■ Records supplied
= = = = =
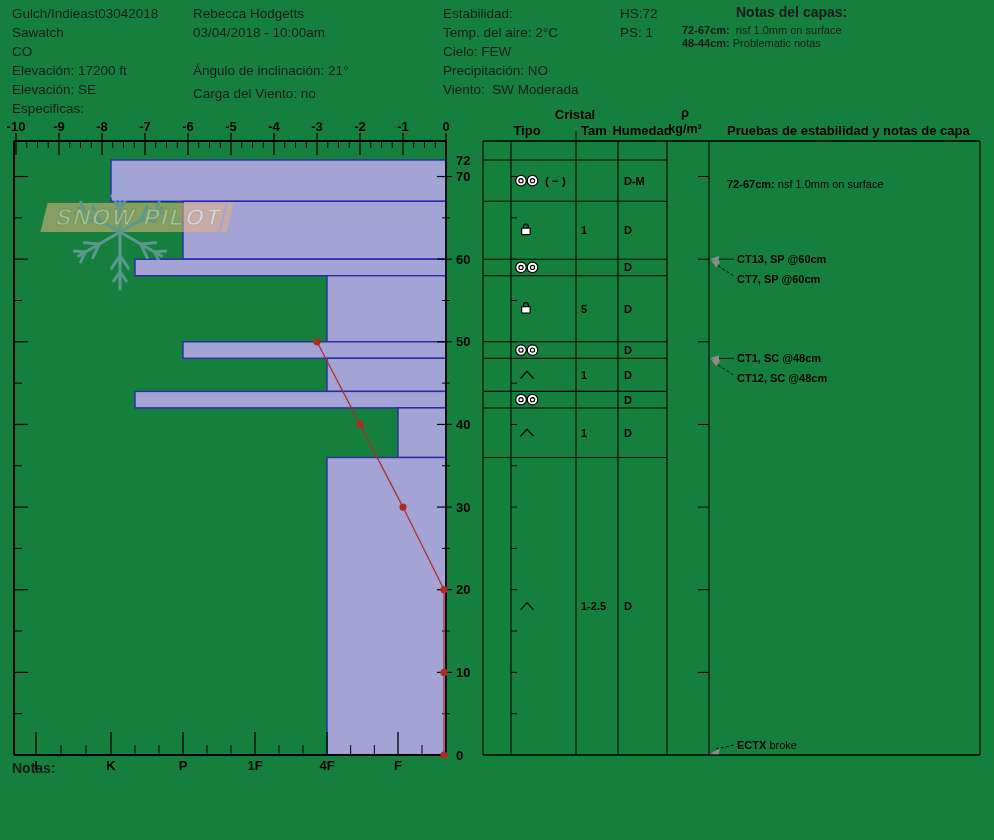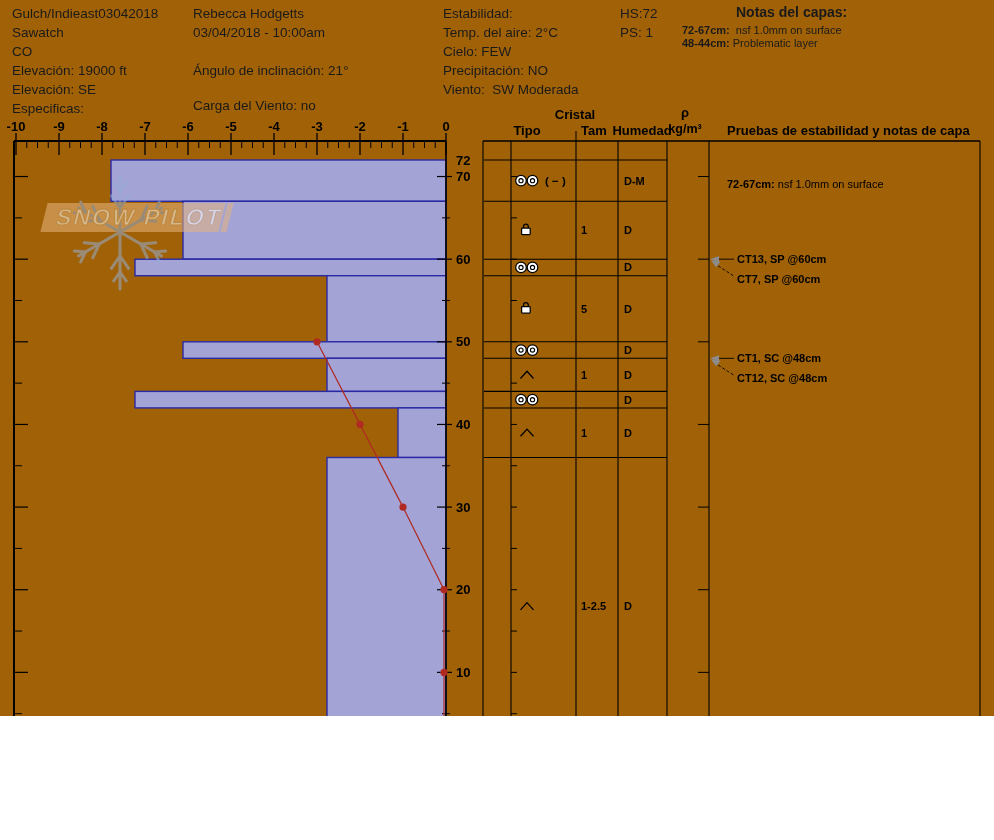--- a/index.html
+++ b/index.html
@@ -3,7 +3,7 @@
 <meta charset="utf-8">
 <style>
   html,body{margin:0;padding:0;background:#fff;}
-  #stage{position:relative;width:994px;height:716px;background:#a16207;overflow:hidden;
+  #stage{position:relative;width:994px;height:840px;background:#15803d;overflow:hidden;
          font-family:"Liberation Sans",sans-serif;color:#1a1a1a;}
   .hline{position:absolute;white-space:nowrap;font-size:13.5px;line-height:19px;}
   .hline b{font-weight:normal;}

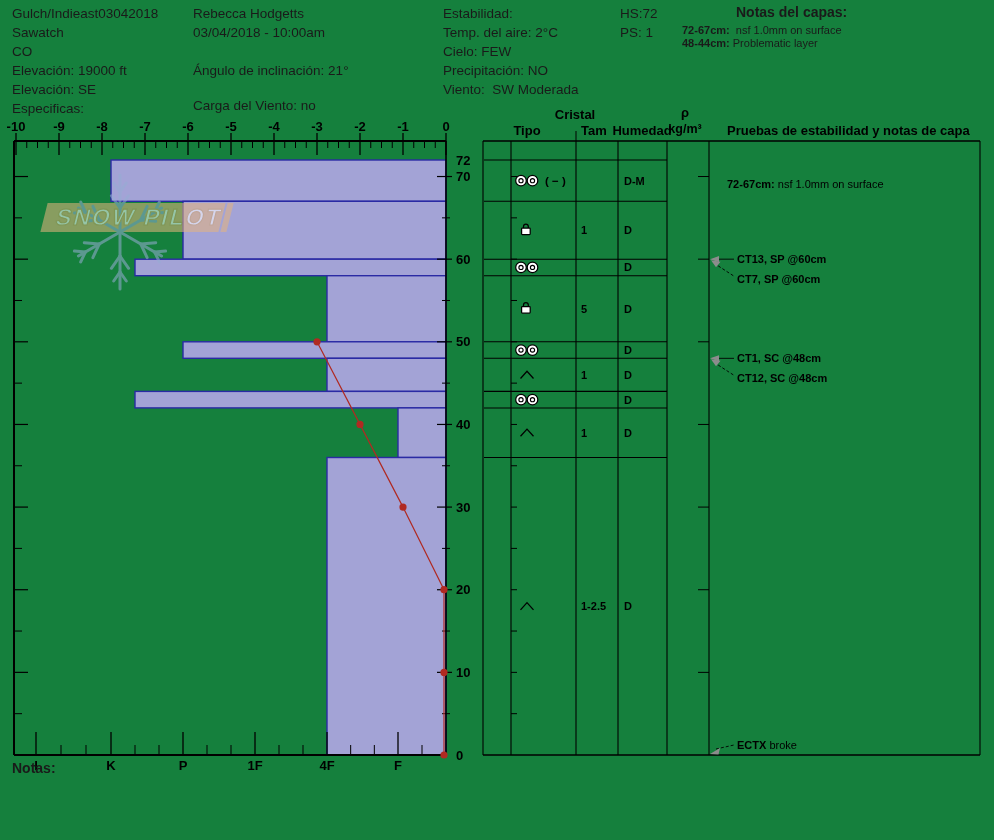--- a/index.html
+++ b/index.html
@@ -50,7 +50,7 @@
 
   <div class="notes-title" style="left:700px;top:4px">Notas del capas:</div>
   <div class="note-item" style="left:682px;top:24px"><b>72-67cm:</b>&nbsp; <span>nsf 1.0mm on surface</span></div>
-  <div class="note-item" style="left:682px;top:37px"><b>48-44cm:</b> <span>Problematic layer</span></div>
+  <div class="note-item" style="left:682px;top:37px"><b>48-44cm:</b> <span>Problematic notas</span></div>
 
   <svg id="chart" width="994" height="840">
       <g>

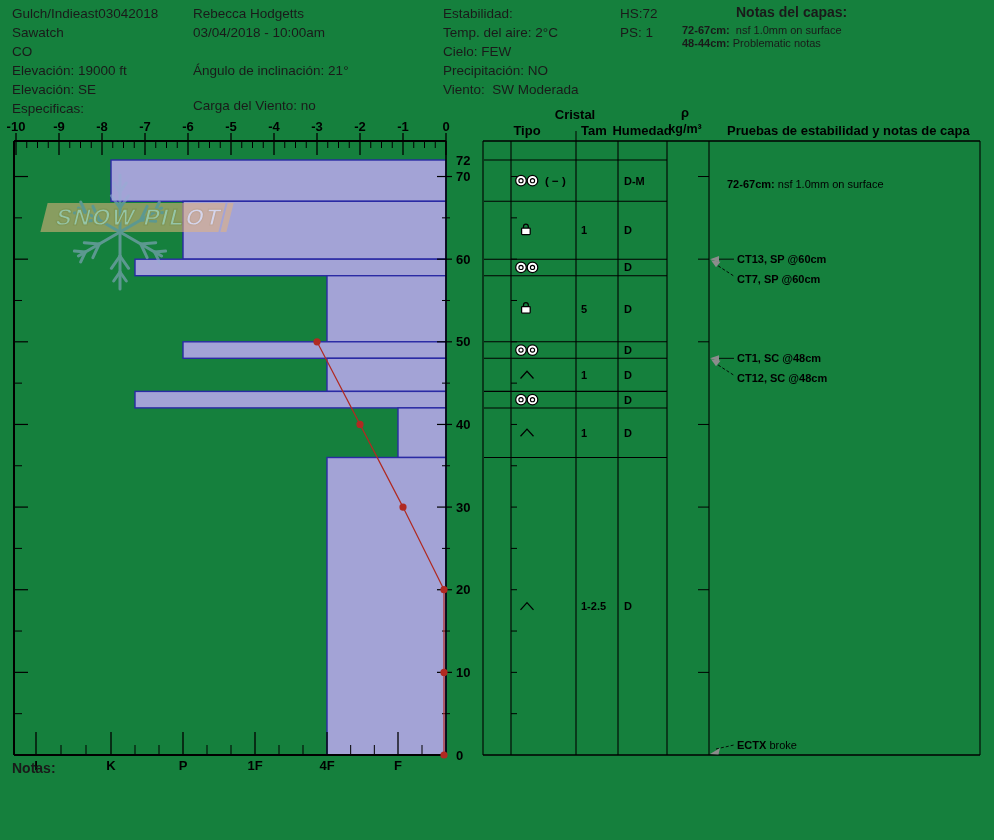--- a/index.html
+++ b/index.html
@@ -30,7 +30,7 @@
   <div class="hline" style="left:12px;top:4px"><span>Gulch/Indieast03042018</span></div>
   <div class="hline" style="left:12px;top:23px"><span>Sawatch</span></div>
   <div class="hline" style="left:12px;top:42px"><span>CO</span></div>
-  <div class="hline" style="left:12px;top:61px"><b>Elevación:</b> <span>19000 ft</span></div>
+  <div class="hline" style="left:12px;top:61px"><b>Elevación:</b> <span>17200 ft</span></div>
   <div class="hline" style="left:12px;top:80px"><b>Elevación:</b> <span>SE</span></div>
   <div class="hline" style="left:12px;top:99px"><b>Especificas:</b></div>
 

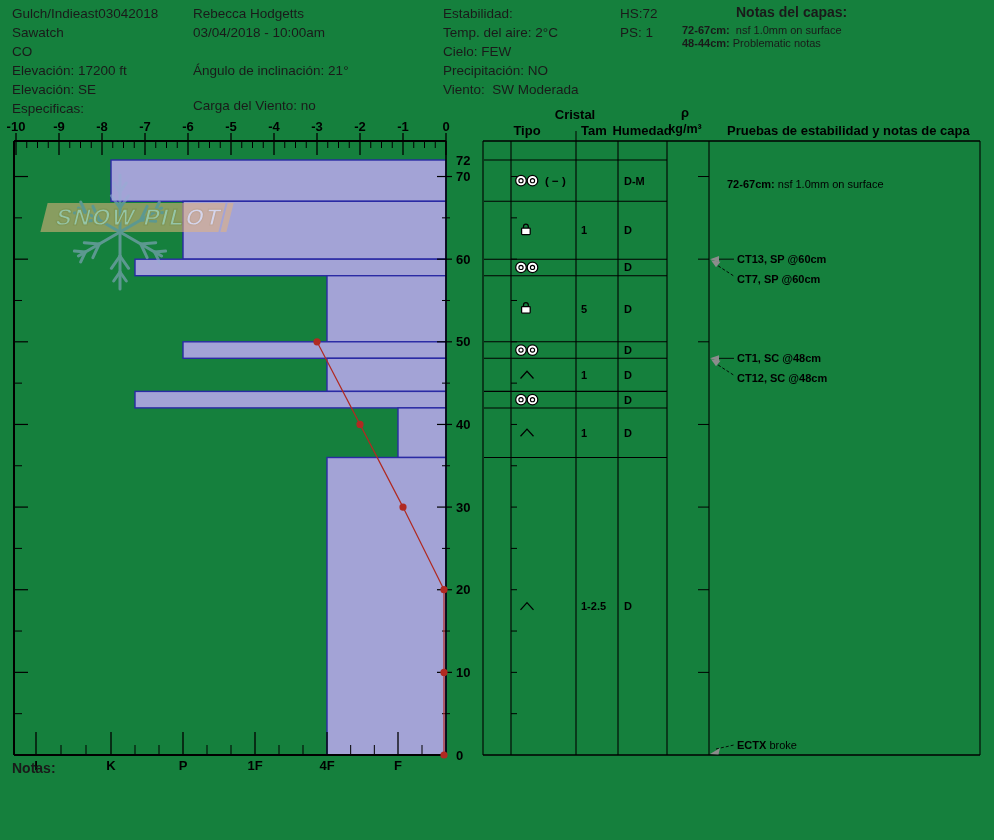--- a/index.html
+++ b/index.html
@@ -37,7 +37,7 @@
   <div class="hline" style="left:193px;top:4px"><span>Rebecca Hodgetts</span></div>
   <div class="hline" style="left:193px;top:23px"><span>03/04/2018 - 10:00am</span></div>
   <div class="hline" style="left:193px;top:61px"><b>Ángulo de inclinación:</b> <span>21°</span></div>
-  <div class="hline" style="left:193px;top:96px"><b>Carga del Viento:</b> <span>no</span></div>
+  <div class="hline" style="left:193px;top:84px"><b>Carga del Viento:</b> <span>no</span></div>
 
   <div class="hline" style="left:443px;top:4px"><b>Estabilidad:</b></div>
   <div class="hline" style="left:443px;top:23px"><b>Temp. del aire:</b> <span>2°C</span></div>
= = = = =
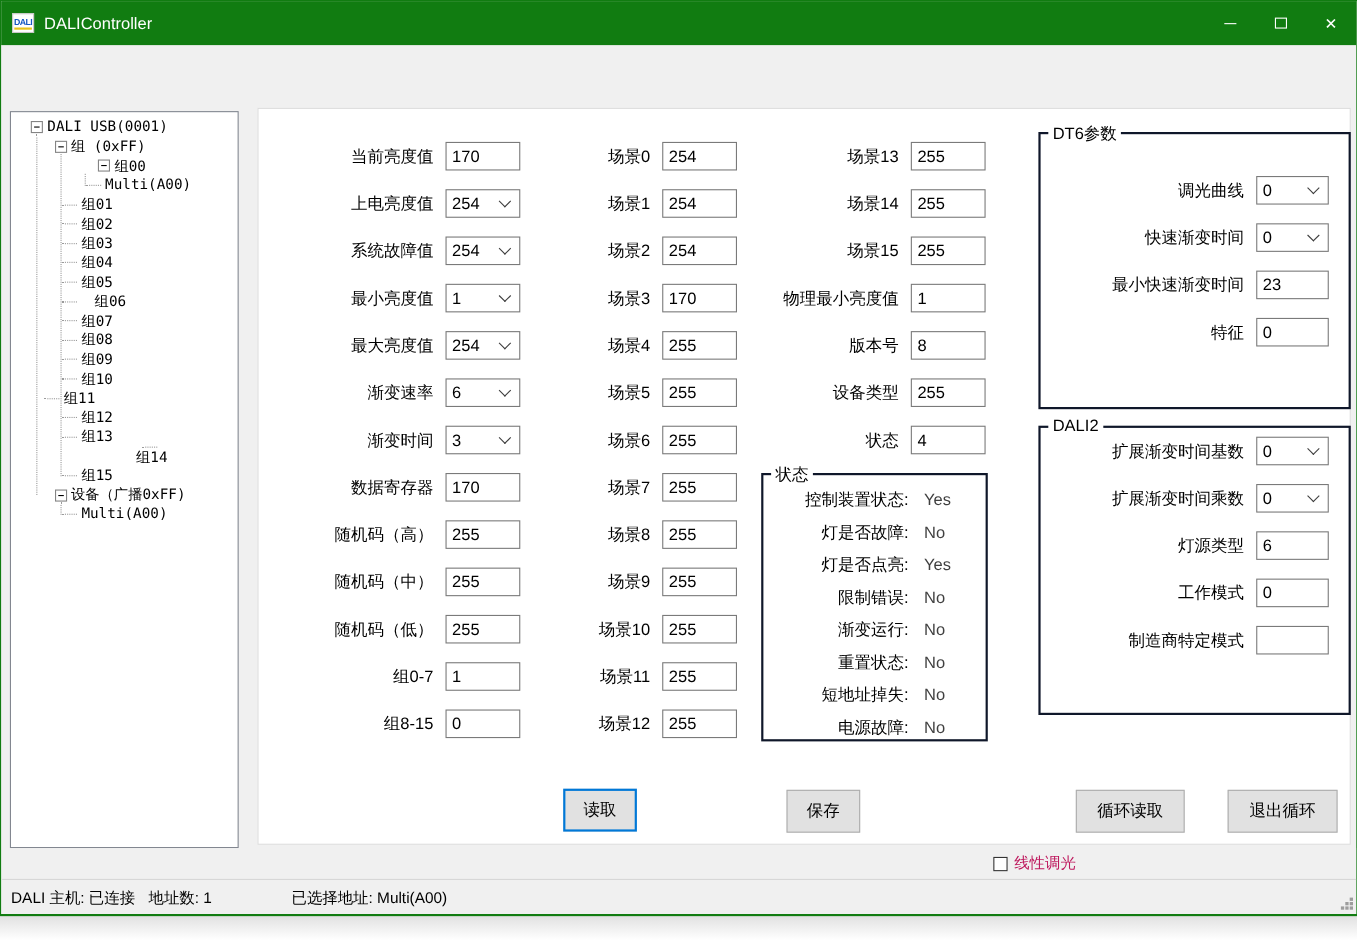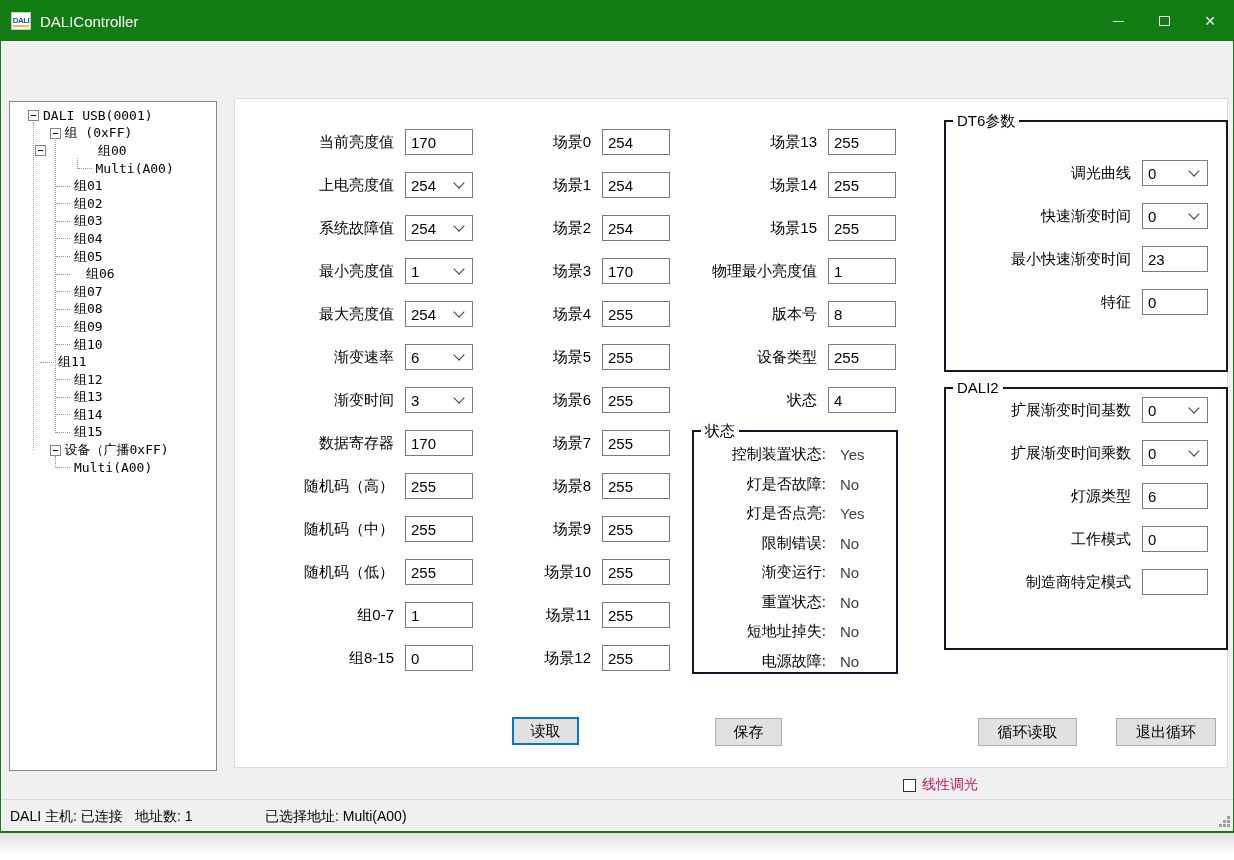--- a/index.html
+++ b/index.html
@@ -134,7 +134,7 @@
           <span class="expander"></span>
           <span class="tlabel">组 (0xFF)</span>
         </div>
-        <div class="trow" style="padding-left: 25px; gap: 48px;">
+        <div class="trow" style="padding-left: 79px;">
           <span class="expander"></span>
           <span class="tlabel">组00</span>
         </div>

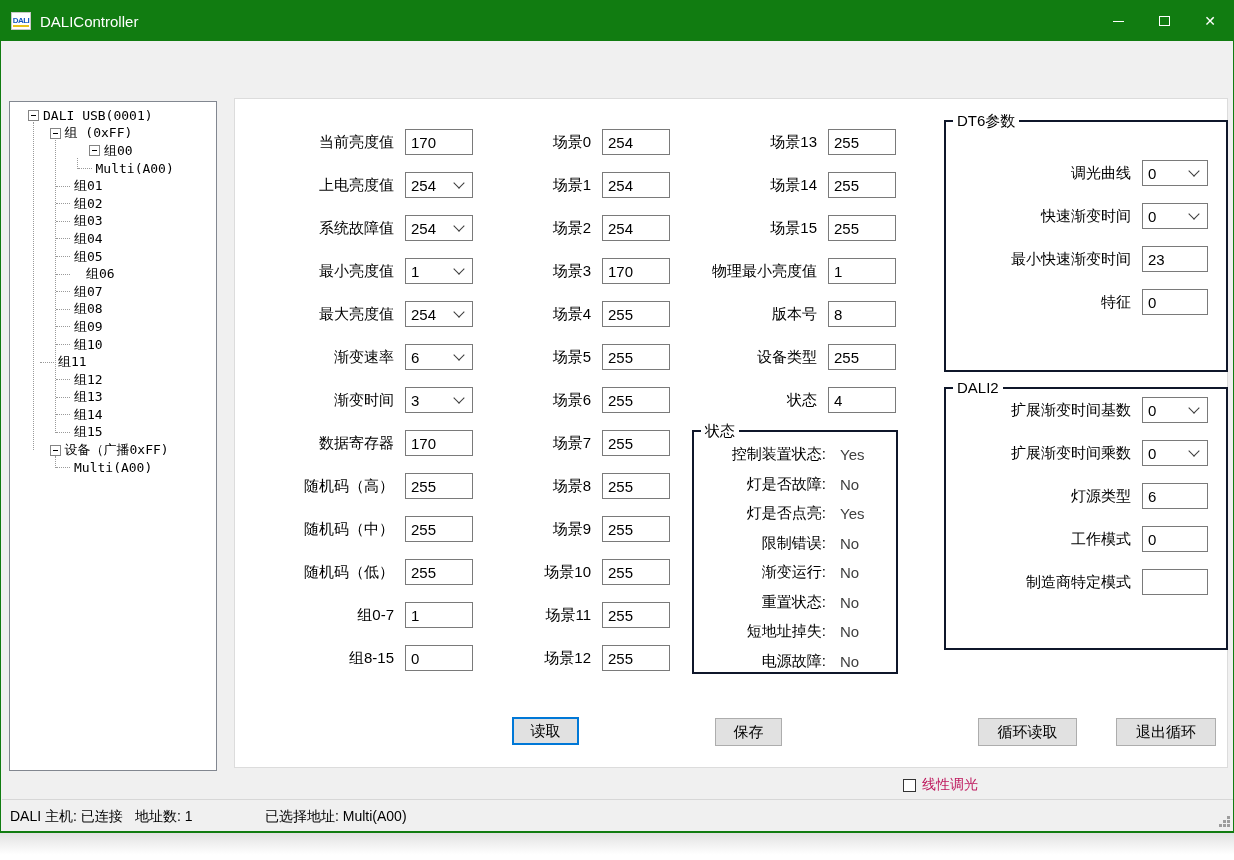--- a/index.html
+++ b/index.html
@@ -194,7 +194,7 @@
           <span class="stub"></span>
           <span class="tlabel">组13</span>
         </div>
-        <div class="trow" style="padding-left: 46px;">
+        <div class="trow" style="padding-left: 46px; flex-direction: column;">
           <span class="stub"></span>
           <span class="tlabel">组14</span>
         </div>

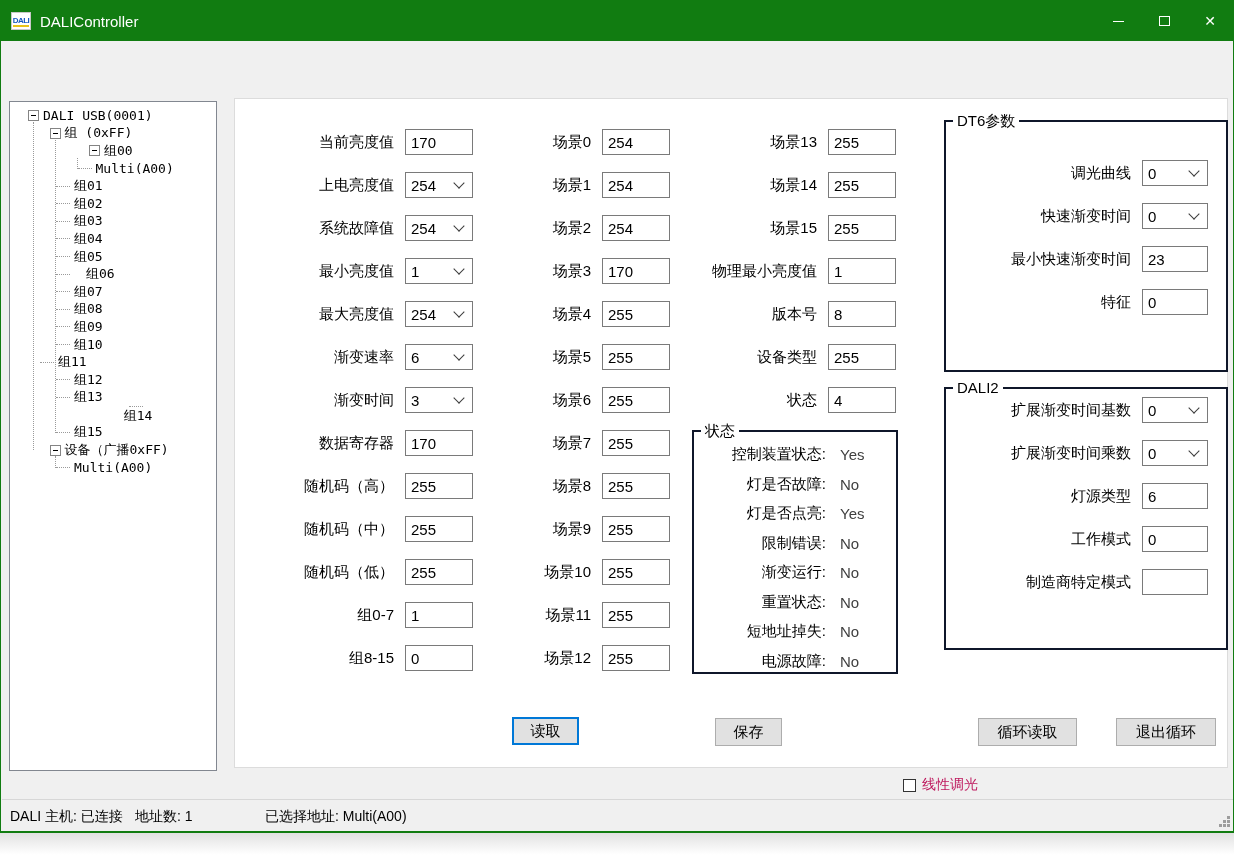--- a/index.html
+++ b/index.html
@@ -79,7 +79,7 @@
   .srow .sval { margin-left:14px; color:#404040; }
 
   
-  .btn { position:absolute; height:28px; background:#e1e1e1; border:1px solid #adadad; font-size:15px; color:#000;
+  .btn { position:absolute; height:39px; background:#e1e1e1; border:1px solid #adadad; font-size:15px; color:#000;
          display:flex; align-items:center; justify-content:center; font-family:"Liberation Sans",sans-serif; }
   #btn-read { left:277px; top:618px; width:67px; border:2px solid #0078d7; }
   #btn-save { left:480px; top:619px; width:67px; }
= = = = =
■ Task details
Using the material above, gather every line that includes "sans".

■ Answer to the problem
          font-family:"Liberation Sans",sans-serif;color:#1a1a1a;}
          display:flex; align-items:center; justify-content:center; font-family:"Liberation Sans",sans-serif; }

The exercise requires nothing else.